═══ INPUT DATA

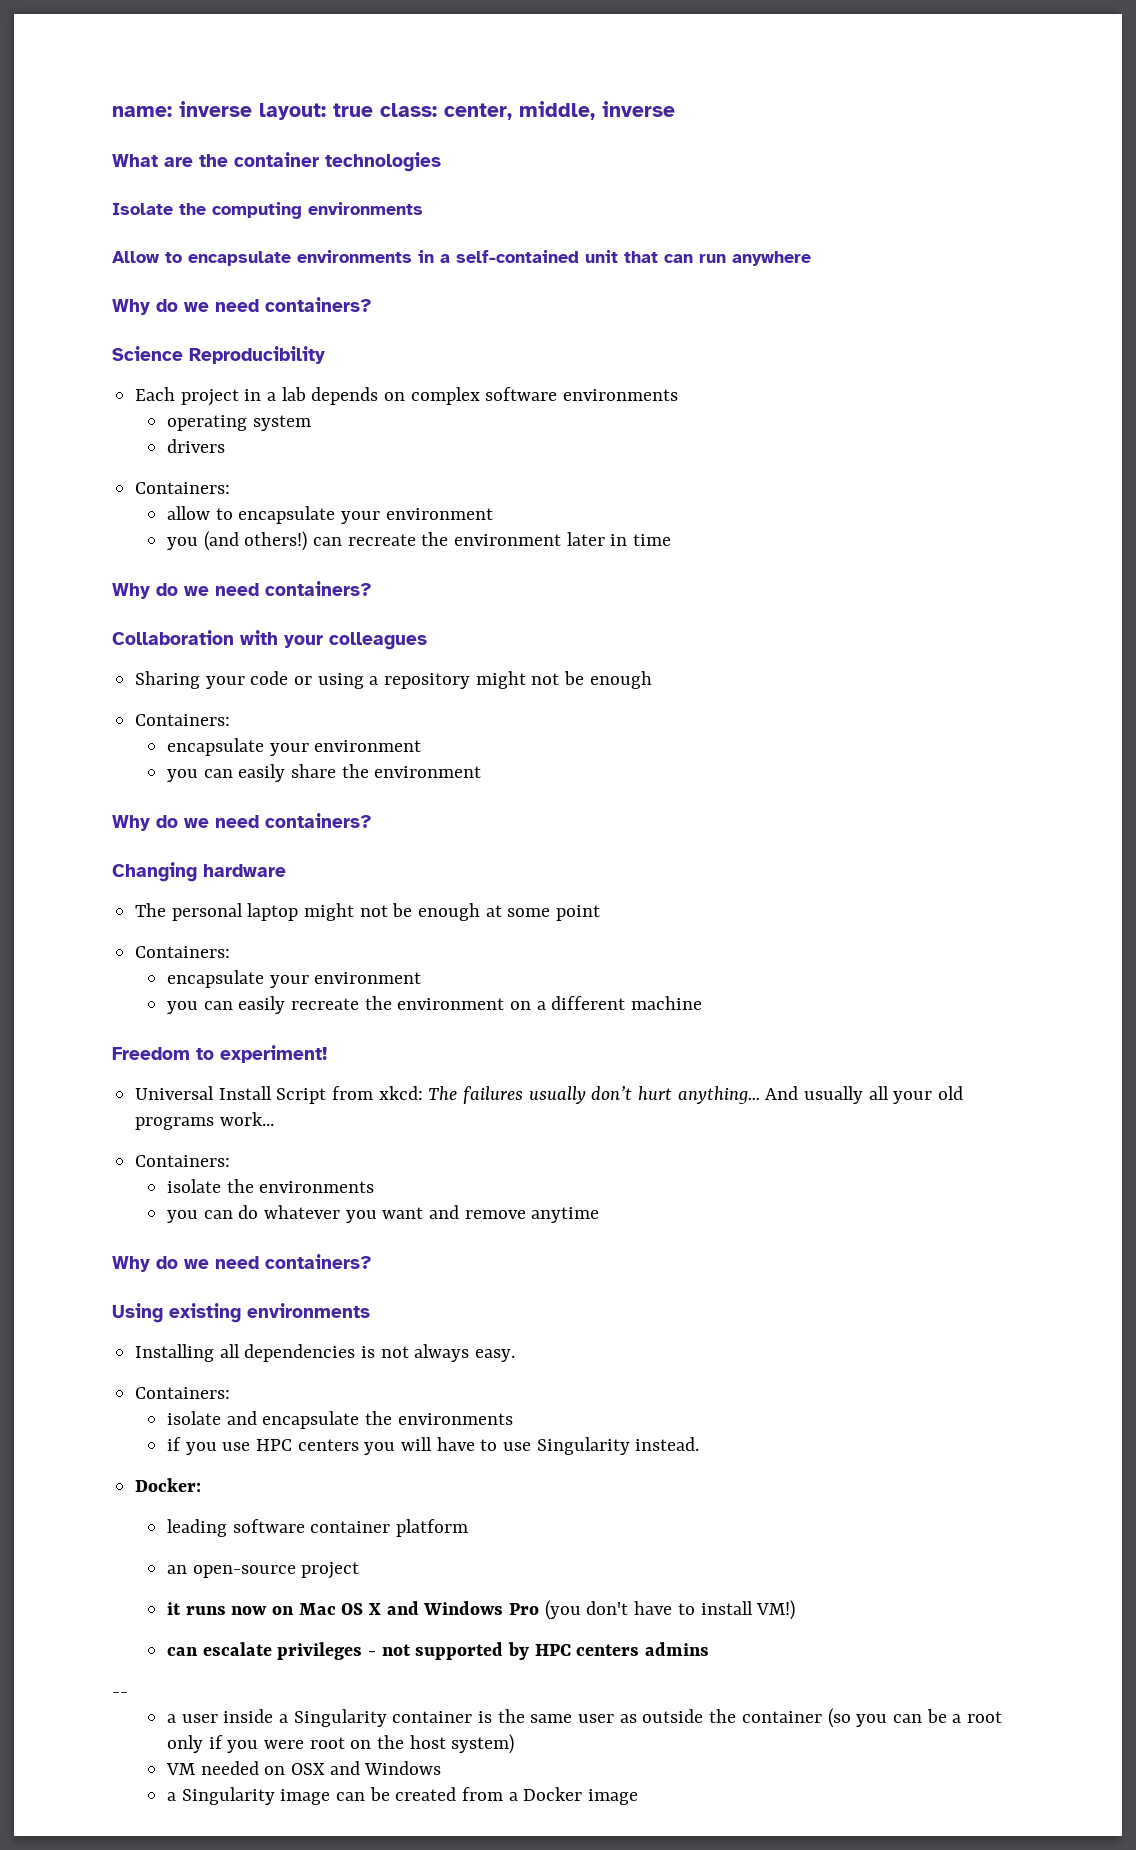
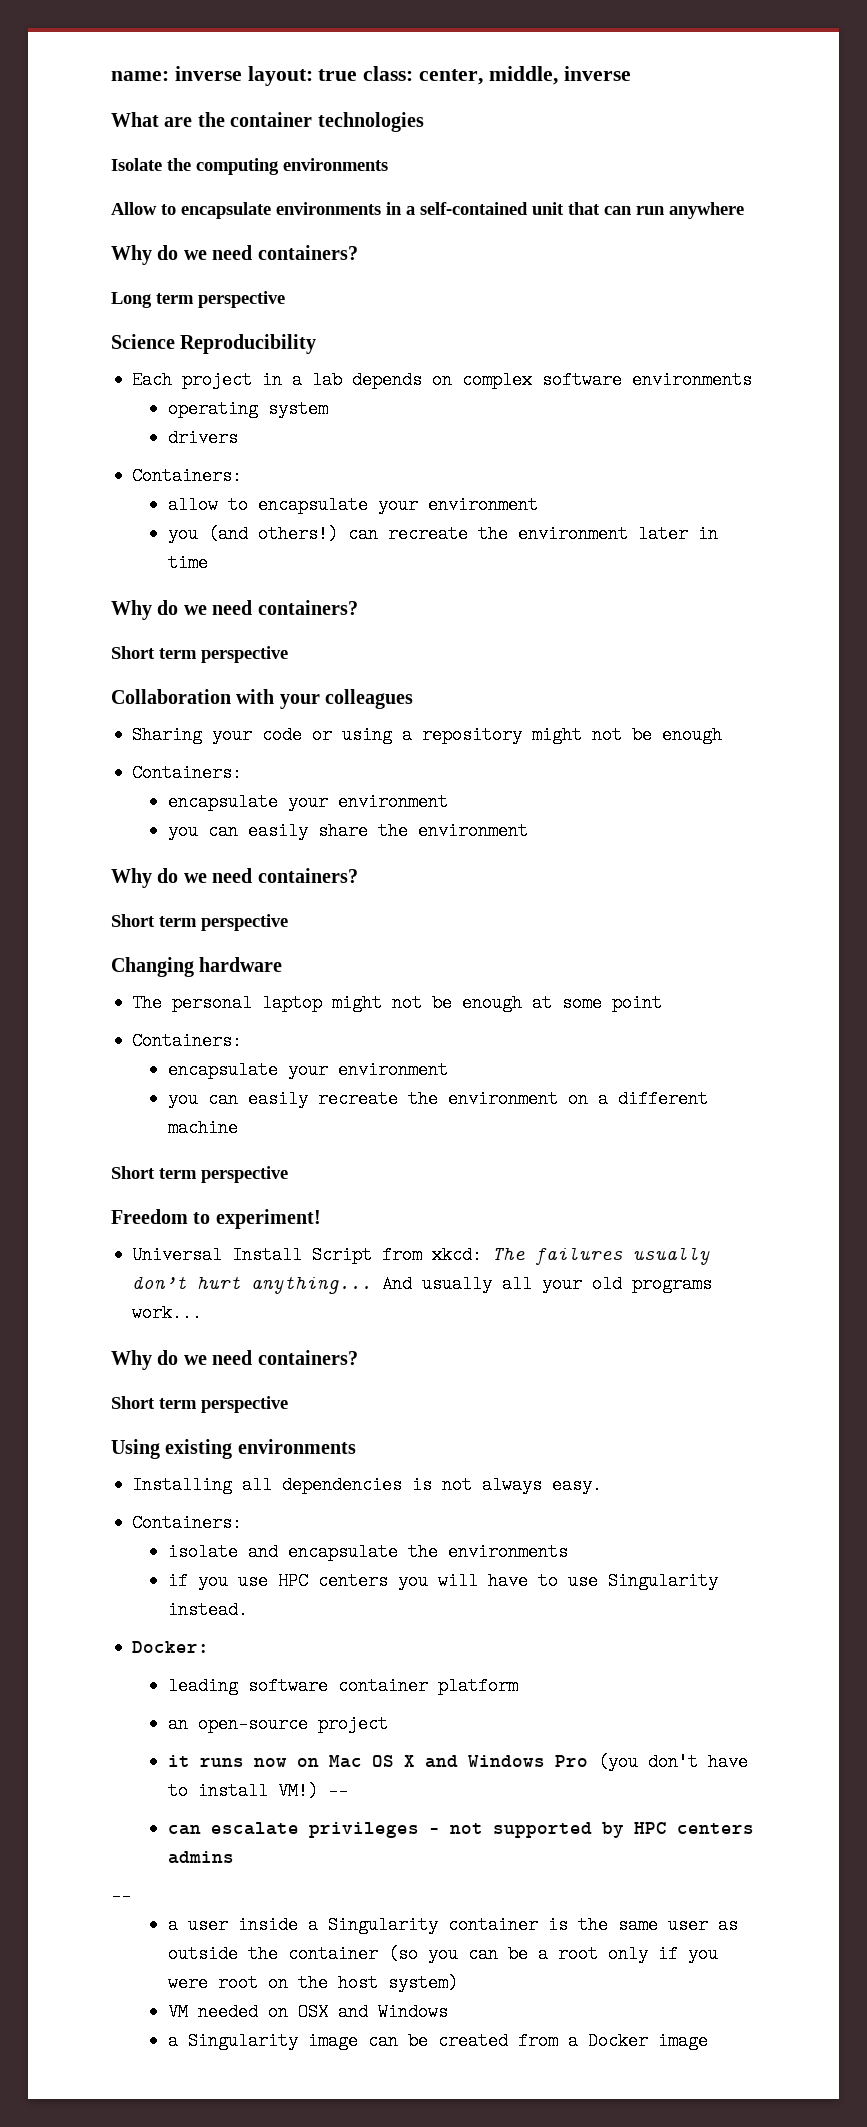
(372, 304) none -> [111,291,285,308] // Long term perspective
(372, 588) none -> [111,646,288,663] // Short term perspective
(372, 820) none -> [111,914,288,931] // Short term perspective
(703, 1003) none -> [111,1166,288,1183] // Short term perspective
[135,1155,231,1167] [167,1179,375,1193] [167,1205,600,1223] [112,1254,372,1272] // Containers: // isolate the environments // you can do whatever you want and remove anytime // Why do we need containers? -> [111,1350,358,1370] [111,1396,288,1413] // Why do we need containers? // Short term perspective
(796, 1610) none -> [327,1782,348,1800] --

══════
═══ INPUT DATA

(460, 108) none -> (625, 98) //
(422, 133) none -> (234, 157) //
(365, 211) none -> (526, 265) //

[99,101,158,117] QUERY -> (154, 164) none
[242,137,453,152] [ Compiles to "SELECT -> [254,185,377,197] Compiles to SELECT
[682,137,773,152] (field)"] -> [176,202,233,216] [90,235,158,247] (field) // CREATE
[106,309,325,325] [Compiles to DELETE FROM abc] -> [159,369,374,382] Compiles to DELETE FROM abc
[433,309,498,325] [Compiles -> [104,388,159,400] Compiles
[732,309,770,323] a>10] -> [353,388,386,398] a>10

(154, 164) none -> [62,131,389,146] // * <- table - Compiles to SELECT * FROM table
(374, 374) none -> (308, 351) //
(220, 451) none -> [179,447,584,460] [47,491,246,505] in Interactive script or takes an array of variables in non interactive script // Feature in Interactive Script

══════

PROBLEM REQUIREMENTS → Filter the entries and keep only the lines holding "Short".

EXERCISE OUTPUT →
(372, 588) none -> [111,646,288,663] // Short term perspective
(372, 820) none -> [111,914,288,931] // Short term perspective
(703, 1003) none -> [111,1166,288,1183] // Short term perspective
[135,1155,231,1167] [167,1179,375,1193] [167,1205,600,1223] [112,1254,372,1272] // Containers: // isolate the environments // you can do whatever you want and remove anytime // Why do we need containers? -> [111,1350,358,1370] [111,1396,288,1413] // Why do we need containers? // Short term perspective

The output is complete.